The influenza virus-host interaction is a classic arms race. The recurrent and evolving nature of the influenza virus family allows a single host to be infected several times. Locked in co-evolution, recurrent influenza virus infection elicits continual refinement of the host immune system. Here we give historical context of circulating influenza viruses to understand how the individual immune history is mirrored by the history of influenza virus circulation. Original Antigenic Sin was first proposed as the negative influence of the host’s first influenza virus infection on the next and Imprinting modernizes Antigenic Sin incorporating both positive and negative outcomes. Building on imprinting, we refer to preimmunity as the continual refinement of the host immune system with each influenza virus infection.

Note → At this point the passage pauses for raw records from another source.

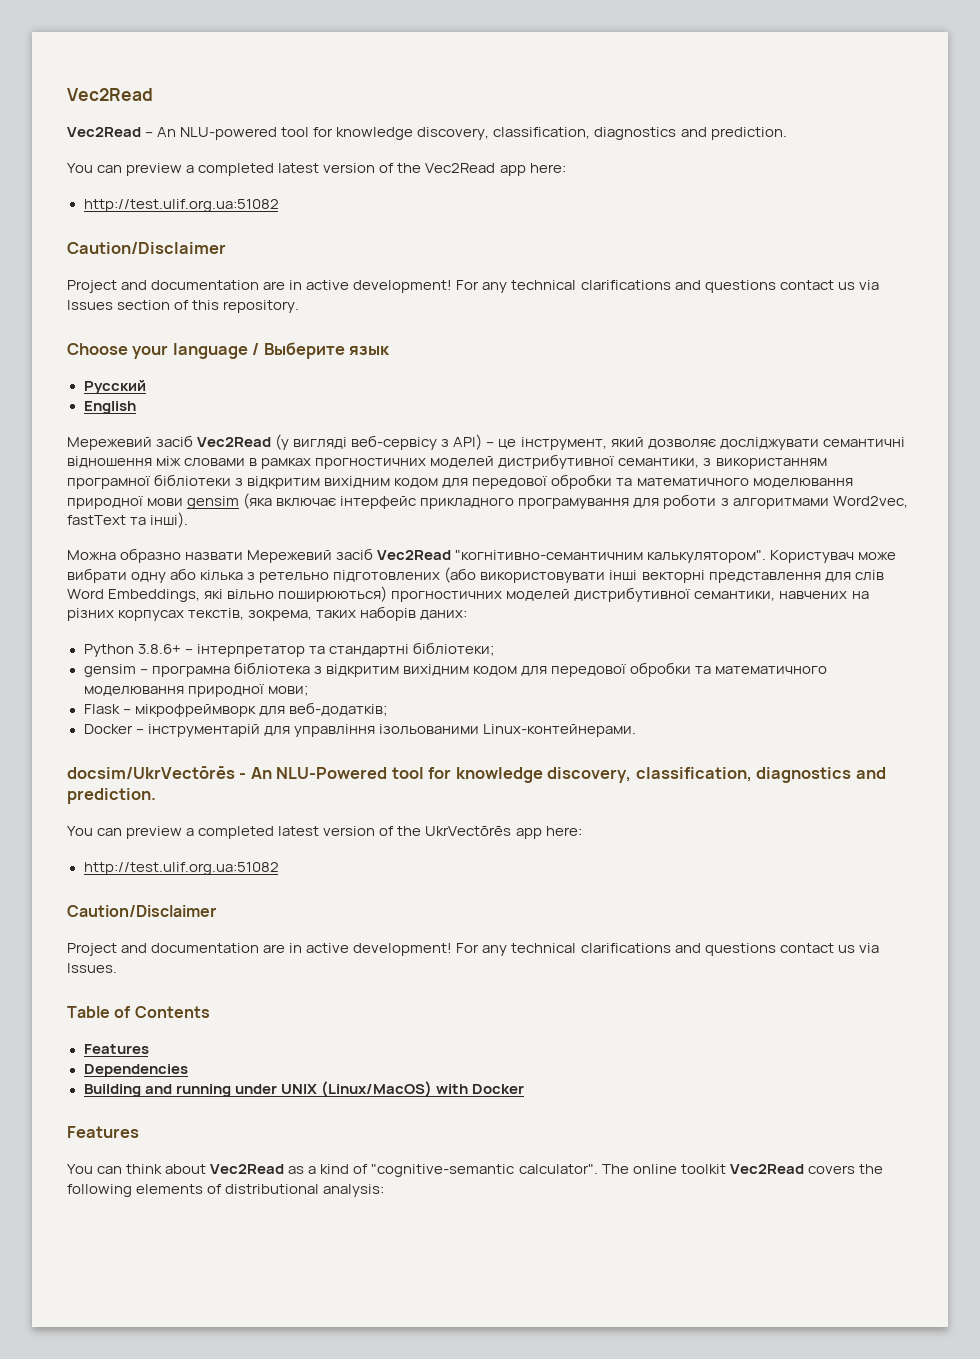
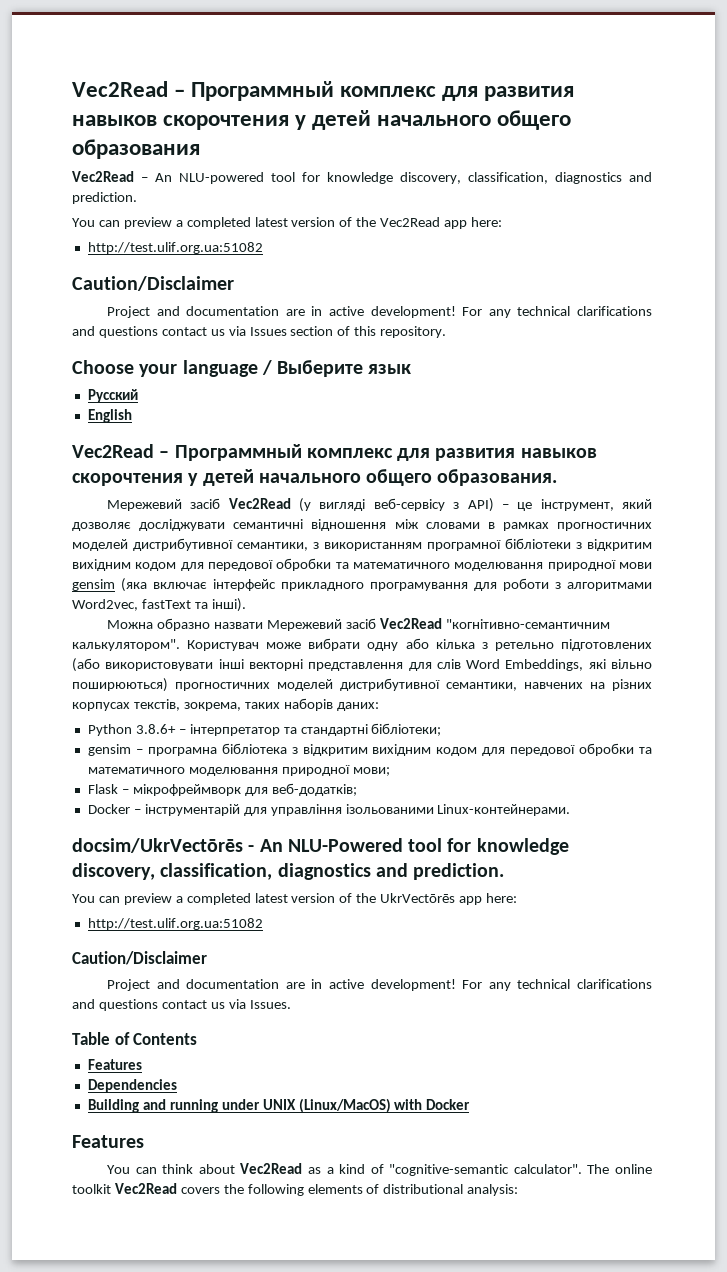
[67,88,153,101] Vec2Read -> [72,81,575,101] [72,110,572,130] [72,139,200,159] Vec2Read – Программный комплекс для развития навыков скорочтения у детей начального общего образования
(136, 407) none -> [72,444,597,461] [72,469,558,486] // Vec2Read – Программный комплекс для развития навыков скорочтения у детей начального общего образования.

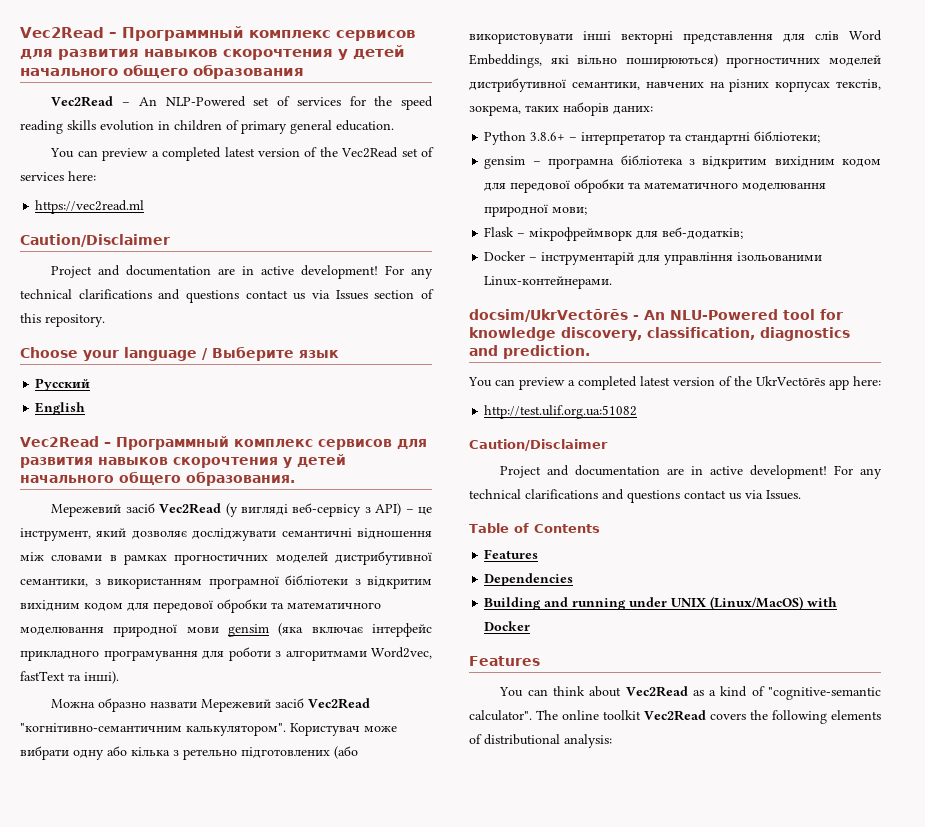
[72,81,437,101] Vec2Read – Программный комплекс -> [20,26,416,41] Vec2Read – Программный комплекс сервисов
[179,172,652,184] [72,192,137,204] NLU-powered tool for knowledge discovery, classification, diagnostics and prediction. -> [165,96,434,110] [20,120,394,134] NLP-Powered set of services for the speed reading skills evolution in children of primary general education.
[444,217,503,229] [87,242,263,254] app here: // http://test.ulif.org.ua:51082 -> [401,147,434,157] [20,171,96,181] [35,200,145,214] set of services here: // https://vec2read.ml
(393, 453) none -> [318,439,392,450] сервисов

We discuss imprinting and the interplay of influenza virus homology, vaccination, and host age establishing preimmunity. We outline host signatures and outcomes of tandem infection according to the sequence of virus and classify these relationships as monosubtypic homologous, monosubtypic heterologous, heterosubtypic, or heterotypic sequential infections. Finally, the preimmunity knowledge gaps are highlighted for future investigation. Understanding the effects of antigenic variable recurrent influenza virus infection on immune refinement will advance vaccination strategies, as well as pandemic preparedness.

KEYWORDS: Spanish influenza; antigenic drift; antigenic shift; immune response; imprinting; influenza virus; original antigenic sin; orthomyxoviridae; pandemic; preimmunity

PMID: 30704019 DOI: 10.3390/v11020122

Keywords: Influenza A; Pandemic Influenza; Immunology.